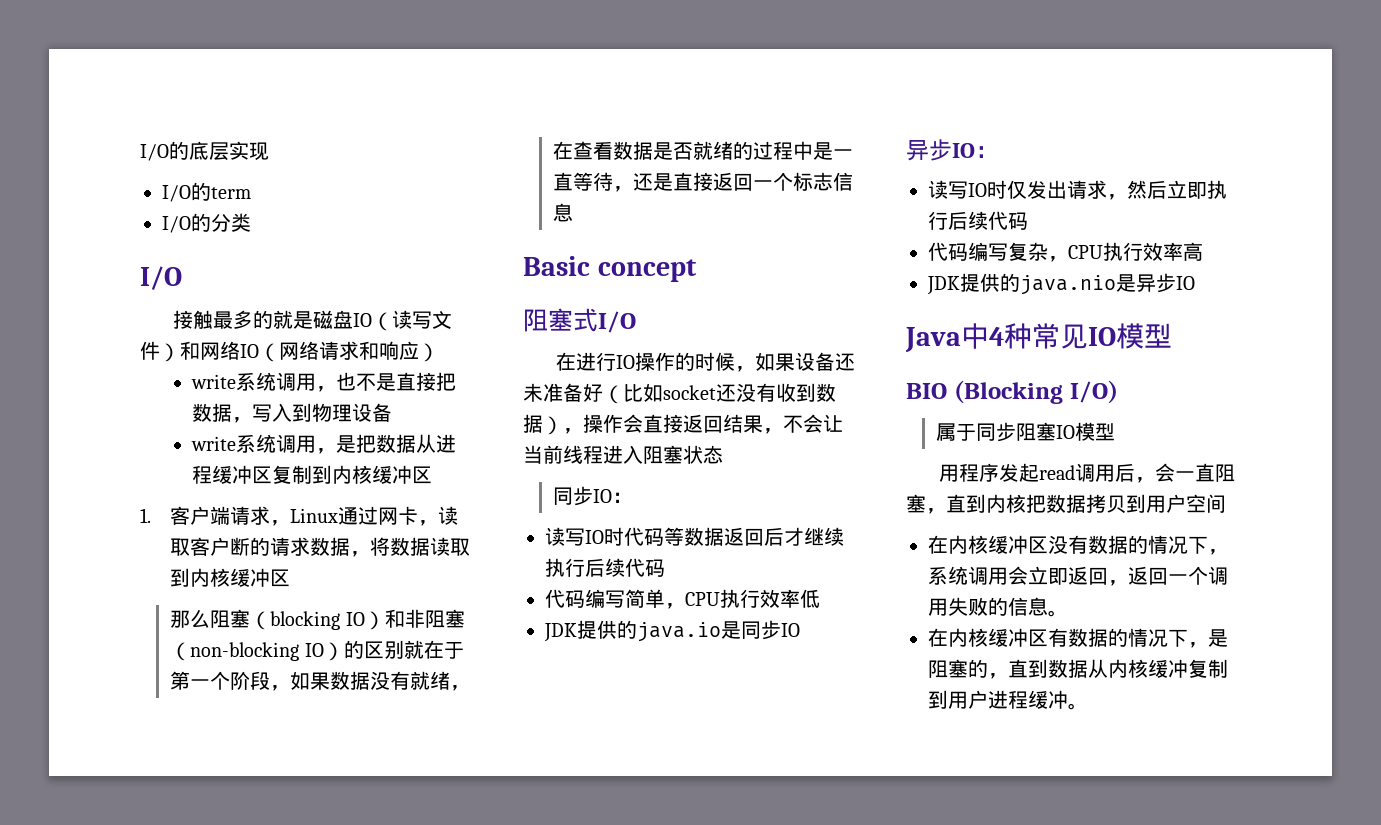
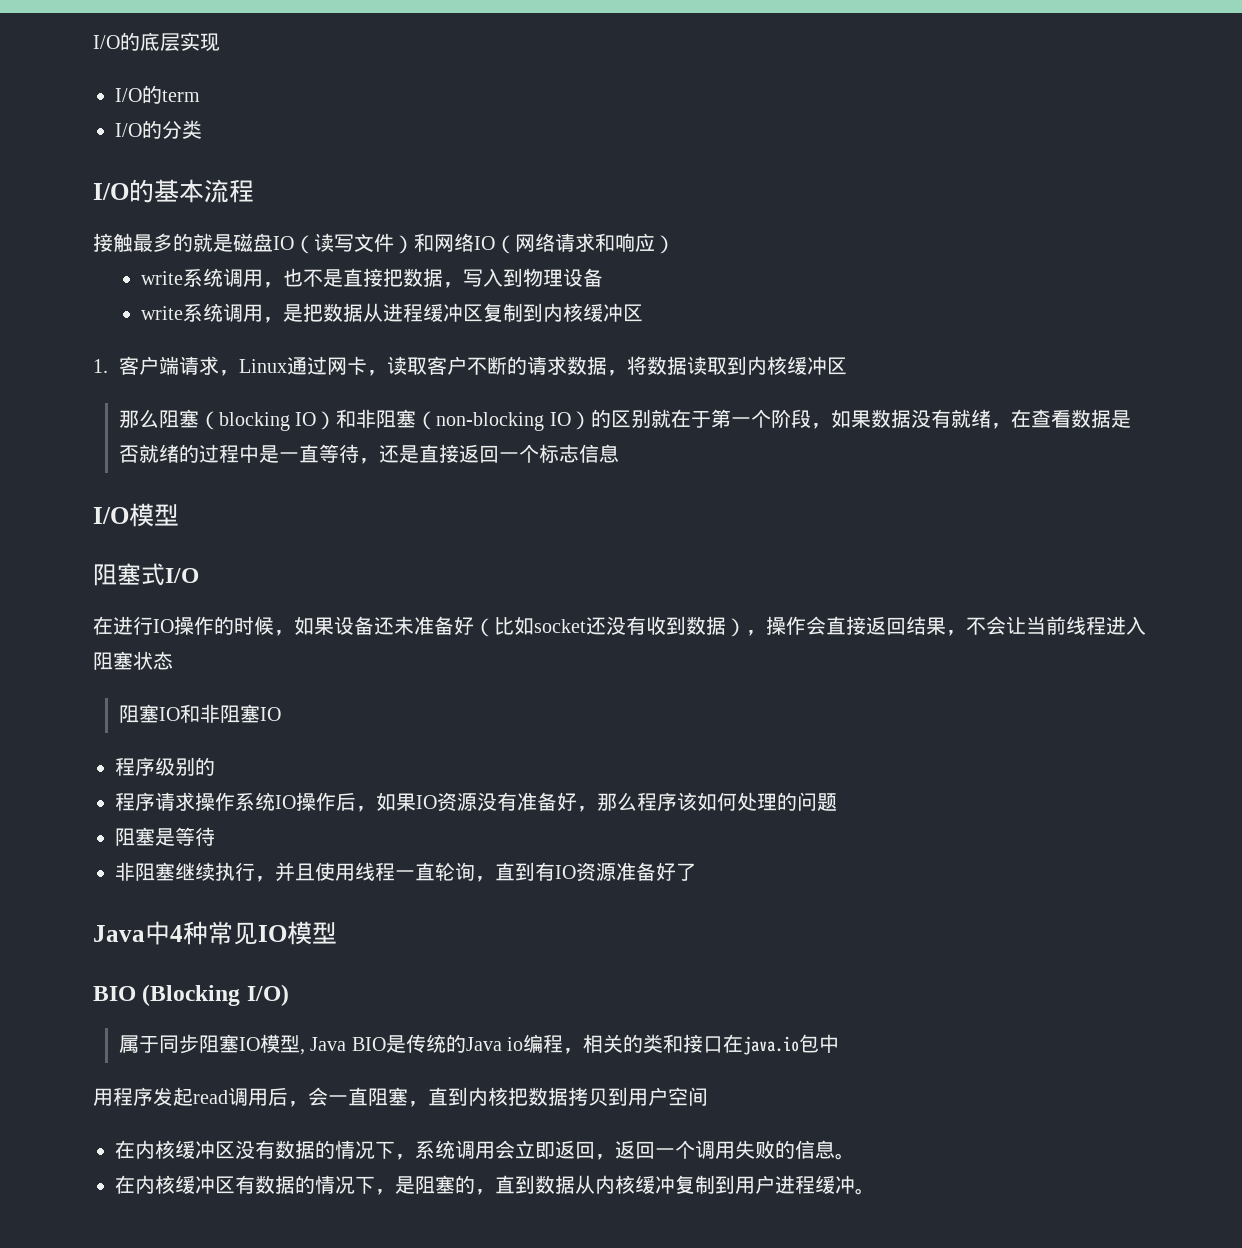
(182, 278) none -> [129,179,254,203] 的基本流程
(231, 546) none -> [466,357,487,375] 不
[523,256,697,282] Basic concept -> [93,503,179,527] I/O模型
[553,486,633,506] [545,527,844,546] [545,558,665,577] [545,589,820,609] [544,620,800,642] [906,139,998,161] [928,180,1227,200] [928,211,1028,230] [928,242,1203,262] [927,273,1195,295] 同步IO： // 读写IO时代码等数据返回后才继续执行后续代码 // 代码编写简单，CPU执行效率低 // JDK提供的java.io是同步IO // 异步IO： // 读写IO时仅发出请求，然后立即执行后续代码 // 代码编写复杂，CPU执行效率高 // JDK提供的java.nio是异步IO -> [118,704,281,723] [115,757,215,776] [115,792,837,812] [115,827,215,846] [115,862,696,882] 阻塞IO和非阻塞IO // 程序级别的 // 程序请求操作系统IO操作后，如果IO资源没有准备好，那么程序该如何处理的问题 // 阻塞是等待 // 非阻塞继续执行，并且使用线程一直轮询，直到有IO资源准备好了
(1116, 432) none -> [299,1034,840,1055] , Java BIO是传统的Java io编程，相关的类和接口在java.io包中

[What needs to be done] What you return must match the data above exactly, with no images included.

[Task answer]
(182, 278) none -> [129,179,254,203] 的基本流程
(231, 546) none -> [466,357,487,375] 不
[523,256,697,282] Basic concept -> [93,503,179,527] I/O模型
[553,486,633,506] [545,527,844,546] [545,558,665,577] [545,589,820,609] [544,620,800,642] [906,139,998,161] [928,180,1227,200] [928,211,1028,230] [928,242,1203,262] [927,273,1195,295] 同步IO： // 读写IO时代码等数据返回后才继续执行后续代码 // 代码编写简单，CPU执行效率低 // JDK提供的java.io是同步IO // 异步IO： // 读写IO时仅发出请求，然后立即执行后续代码 // 代码编写复杂，CPU执行效率高 // JDK提供的java.nio是异步IO -> [118,704,281,723] [115,757,215,776] [115,792,837,812] [115,827,215,846] [115,862,696,882] 阻塞IO和非阻塞IO // 程序级别的 // 程序请求操作系统IO操作后，如果IO资源没有准备好，那么程序该如何处理的问题 // 阻塞是等待 // 非阻塞继续执行，并且使用线程一直轮询，直到有IO资源准备好了
(1116, 432) none -> [299,1034,840,1055] , Java BIO是传统的Java io编程，相关的类和接口在java.io包中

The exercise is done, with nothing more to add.